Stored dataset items
--- START ---

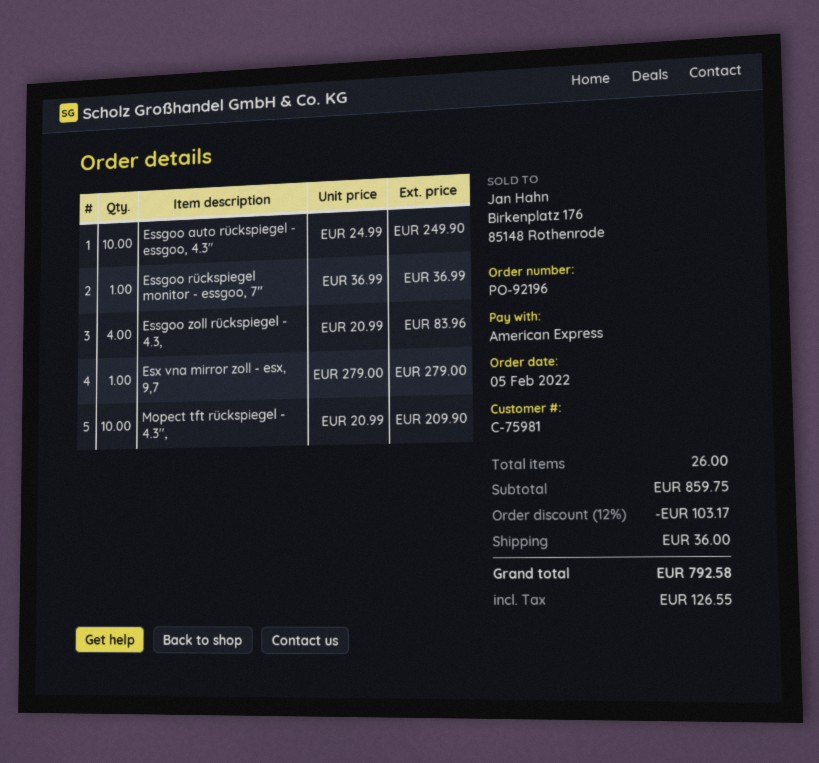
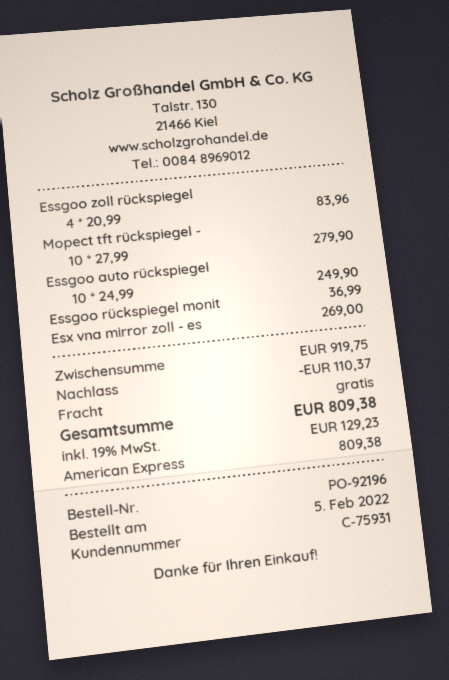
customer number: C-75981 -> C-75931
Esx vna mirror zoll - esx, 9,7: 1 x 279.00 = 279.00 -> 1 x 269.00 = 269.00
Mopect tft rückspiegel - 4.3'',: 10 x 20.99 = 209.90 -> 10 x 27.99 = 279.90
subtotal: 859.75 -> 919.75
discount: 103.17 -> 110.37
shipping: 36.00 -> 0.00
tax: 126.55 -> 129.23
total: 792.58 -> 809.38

--- END ---

:: Task instructions ::
Write the data out again word for word; leave the pictures behind.

:: Reply ::
customer number: C-75981 -> C-75931
Esx vna mirror zoll - esx, 9,7: 1 x 279.00 = 279.00 -> 1 x 269.00 = 269.00
Mopect tft rückspiegel - 4.3'',: 10 x 20.99 = 209.90 -> 10 x 27.99 = 279.90
subtotal: 859.75 -> 919.75
discount: 103.17 -> 110.37
shipping: 36.00 -> 0.00
tax: 126.55 -> 129.23
total: 792.58 -> 809.38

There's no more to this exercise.